> _WORK INSTRUCTIONS_
With all pictures excluded, restate the records that follow exactly as written.

Web document revisions
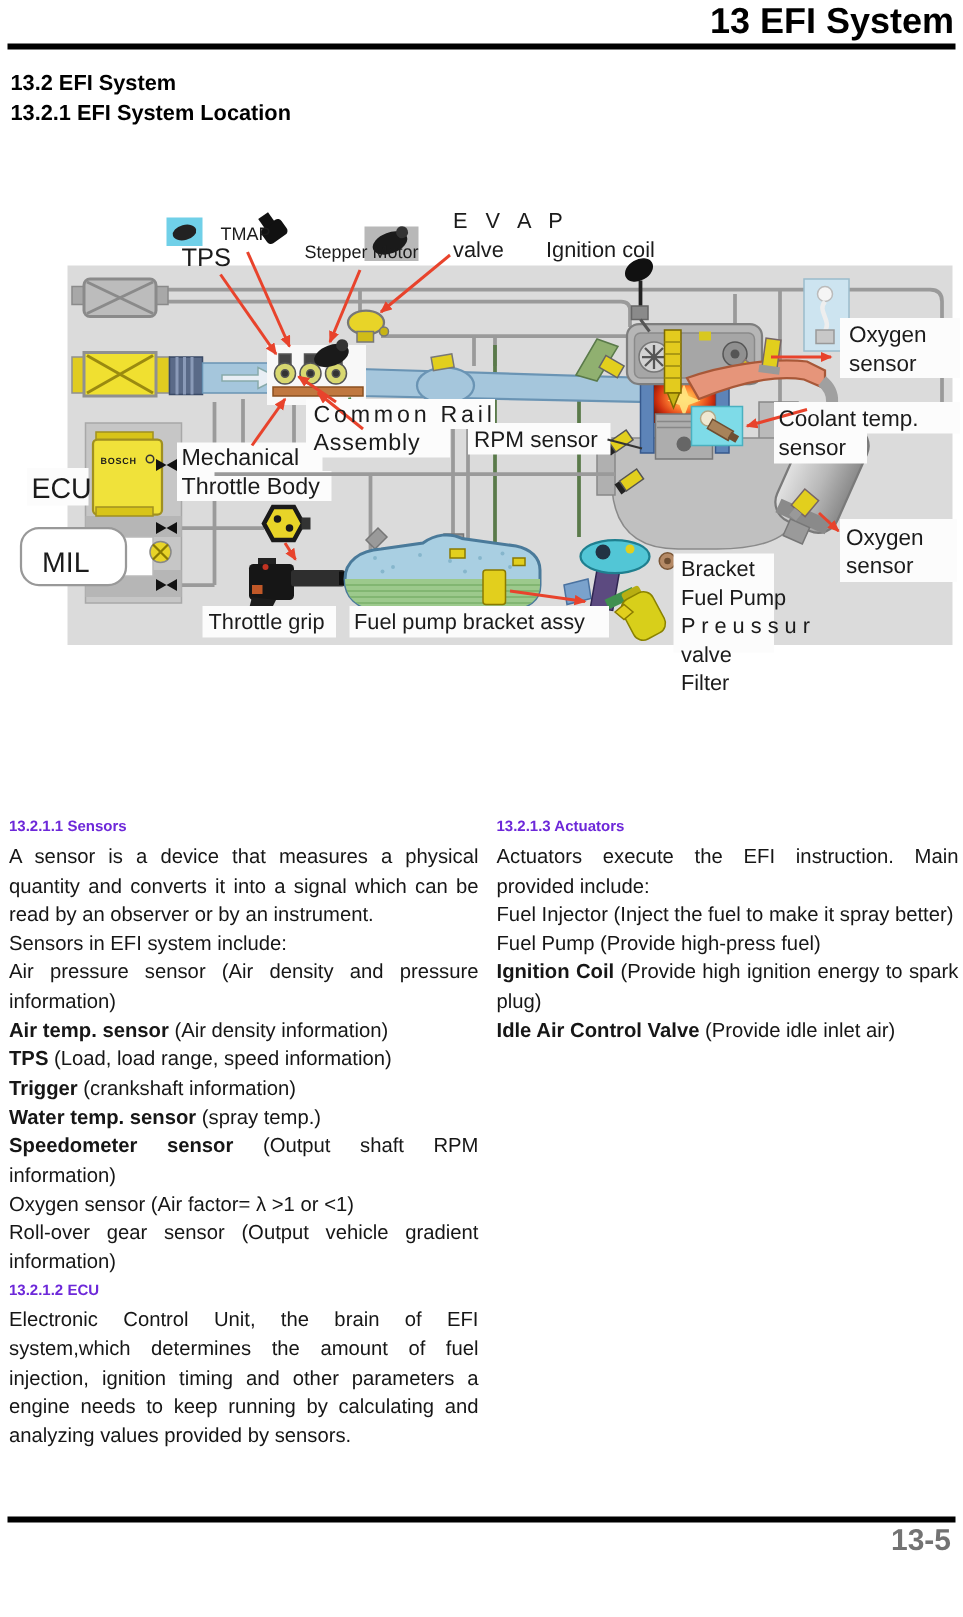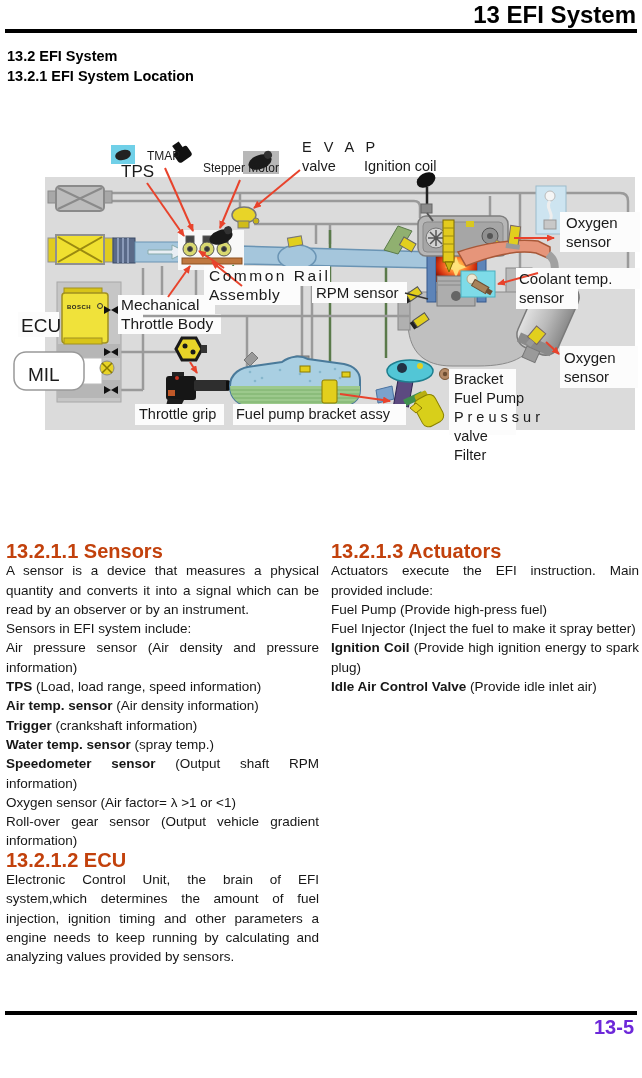--- a/index.html
+++ b/index.html
@@ -7,23 +7,23 @@
         font-family:"Liberation Sans",sans-serif;color:#111;}
   .hdr-title{position:absolute;top:1px;right:6px;font-size:24px;font-weight:bold;color:#000;}
   .rule{position:absolute;left:5px;right:5px;height:4px;background:#000;}
   .rule-top{top:29px;}
   .rule-bot{top:1011px;}
   .sec-title{position:absolute;left:7px;font-size:14.5px;font-weight:bold;color:#000;}
   .sec1{top:48px;text-align:right;} .sec2{top:68px;}
   .col{position:absolute;top:542px;font-size:13.5px;line-height:19.3px;text-align:justify;color:#161616;}
   .col-left{left:6px;width:313px;}
   .col-right{left:331px;width:308px;}
-  .col h3{margin:0;font-size:20px;line-height:19.3px;font-weight:bold;color:#c2410c;}
+  .col h3{margin:0;font-size:10px;line-height:19.3px;font-weight:bold;color:#6d28d9;}
   .col p{margin:0;}
-  .ftr-page{position:absolute;top:1016px;right:8px;font-size:20px;font-weight:bold;color:#6d28d9;margin-left:22px;}
+  .ftr-page{position:absolute;top:1016px;right:8px;font-size:20px;font-weight:bold;color:#737373;margin-left:22px;}
   svg{position:absolute;left:0;top:0;}
   text{fill:#1b1b1b;}
 </style>
 </head>
 <body>
 
 <div class="page">
 
   <div class="hdr-title">13 EFI System</div>
   <div class="rule rule-top"></div>
@@ -379,36 +379,36 @@
       <text x="564" y="363" font-size="15">Oxygen</text>
       <text x="564" y="382" font-size="15">sensor</text>
     </g>
   </svg>
 
   <div class="col col-left">
     <h3>13.2.1.1 Sensors</h3>
     <p>A sensor is a device that measures a physical quantity and converts it into a signal which can be read by an observer or by an instrument.</p>
     <p>Sensors in EFI system include:</p>
     <p><b></b><span>Air pressure sensor (Air density and pressure information)</span></p>
+    <p><b>Air temp. sensor</b><span> (Air density information)</span></p>
     <p><b>TPS</b><span> (Load, load range, speed information)</span></p>
-    <p><b>Air temp. sensor</b><span> (Air density information)</span></p>
     <p><b>Trigger</b><span> (crankshaft information)</span></p>
     <p><b>Water temp. sensor</b><span> (spray temp.)</span></p>
     <p><b>Speedometer sensor</b><span> (Output shaft RPM information)</span></p>
     <p><b></b><span>Oxygen sensor (Air factor= λ &gt;1 or &lt;1)</span></p>
     <p><b></b><span>Roll-over gear sensor (Output vehicle gradient information)</span></p>
     <h3>13.2.1.2 ECU</h3>
     <p>Electronic Control Unit, the brain of EFI system,which determines the amount of fuel injection, ignition timing and other parameters a engine needs to keep running by calculating and analyzing values provided by sensors.</p>
   </div>
 
   <div class="col col-right">
     <h3>13.2.1.3 Actuators</h3>
     <p>Actuators execute the EFI instruction. Main provided include:</p>
+    <p><b></b><span>Fuel Injector (Inject the fuel to make it spray better)</span></p>
     <p><b></b><span>Fuel Pump (Provide high-press fuel)</span></p>
-    <p><b></b><span>Fuel Injector (Inject the fuel to make it spray better)</span></p>
     <p><b>Ignition Coil</b><span> (Provide high ignition energy to spark plug)</span></p>
     <p><b>Idle Air Control Valve</b><span> (Provide idle inlet air)</span></p>
   </div>
 
   <div class="rule rule-bot"></div>
   <div class="ftr-page">13-5</div>
 
 </div>
 
 </body></html>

> _ANSWER_
--- a/index.html
+++ b/index.html
@@ -7,23 +7,23 @@
         font-family:"Liberation Sans",sans-serif;color:#111;}
   .hdr-title{position:absolute;top:1px;right:6px;font-size:24px;font-weight:bold;color:#000;}
   .rule{position:absolute;left:5px;right:5px;height:4px;background:#000;}
   .rule-top{top:29px;}
   .rule-bot{top:1011px;}
   .sec-title{position:absolute;left:7px;font-size:14.5px;font-weight:bold;color:#000;}
   .sec1{top:48px;text-align:right;} .sec2{top:68px;}
   .col{position:absolute;top:542px;font-size:13.5px;line-height:19.3px;text-align:justify;color:#161616;}
   .col-left{left:6px;width:313px;}
   .col-right{left:331px;width:308px;}
-  .col h3{margin:0;font-size:20px;line-height:19.3px;font-weight:bold;color:#c2410c;}
+  .col h3{margin:0;font-size:10px;line-height:19.3px;font-weight:bold;color:#6d28d9;}
   .col p{margin:0;}
-  .ftr-page{position:absolute;top:1016px;right:8px;font-size:20px;font-weight:bold;color:#6d28d9;margin-left:22px;}
+  .ftr-page{position:absolute;top:1016px;right:8px;font-size:20px;font-weight:bold;color:#737373;margin-left:22px;}
   svg{position:absolute;left:0;top:0;}
   text{fill:#1b1b1b;}
 </style>
 </head>
 <body>
 
 <div class="page">
 
   <div class="hdr-title">13 EFI System</div>
   <div class="rule rule-top"></div>
@@ -379,36 +379,36 @@
       <text x="564" y="363" font-size="15">Oxygen</text>
       <text x="564" y="382" font-size="15">sensor</text>
     </g>
   </svg>
 
   <div class="col col-left">
     <h3>13.2.1.1 Sensors</h3>
     <p>A sensor is a device that measures a physical quantity and converts it into a signal which can be read by an observer or by an instrument.</p>
     <p>Sensors in EFI system include:</p>
     <p><b></b><span>Air pressure sensor (Air density and pressure information)</span></p>
+    <p><b>Air temp. sensor</b><span> (Air density information)</span></p>
     <p><b>TPS</b><span> (Load, load range, speed information)</span></p>
-    <p><b>Air temp. sensor</b><span> (Air density information)</span></p>
     <p><b>Trigger</b><span> (crankshaft information)</span></p>
     <p><b>Water temp. sensor</b><span> (spray temp.)</span></p>
     <p><b>Speedometer sensor</b><span> (Output shaft RPM information)</span></p>
     <p><b></b><span>Oxygen sensor (Air factor= λ &gt;1 or &lt;1)</span></p>
     <p><b></b><span>Roll-over gear sensor (Output vehicle gradient information)</span></p>
     <h3>13.2.1.2 ECU</h3>
     <p>Electronic Control Unit, the brain of EFI system,which determines the amount of fuel injection, ignition timing and other parameters a engine needs to keep running by calculating and analyzing values provided by sensors.</p>
   </div>
 
   <div class="col col-right">
     <h3>13.2.1.3 Actuators</h3>
     <p>Actuators execute the EFI instruction. Main provided include:</p>
+    <p><b></b><span>Fuel Injector (Inject the fuel to make it spray better)</span></p>
     <p><b></b><span>Fuel Pump (Provide high-press fuel)</span></p>
-    <p><b></b><span>Fuel Injector (Inject the fuel to make it spray better)</span></p>
     <p><b>Ignition Coil</b><span> (Provide high ignition energy to spark plug)</span></p>
     <p><b>Idle Air Control Valve</b><span> (Provide idle inlet air)</span></p>
   </div>
 
   <div class="rule rule-bot"></div>
   <div class="ftr-page">13-5</div>
 
 </div>
 
 </body></html>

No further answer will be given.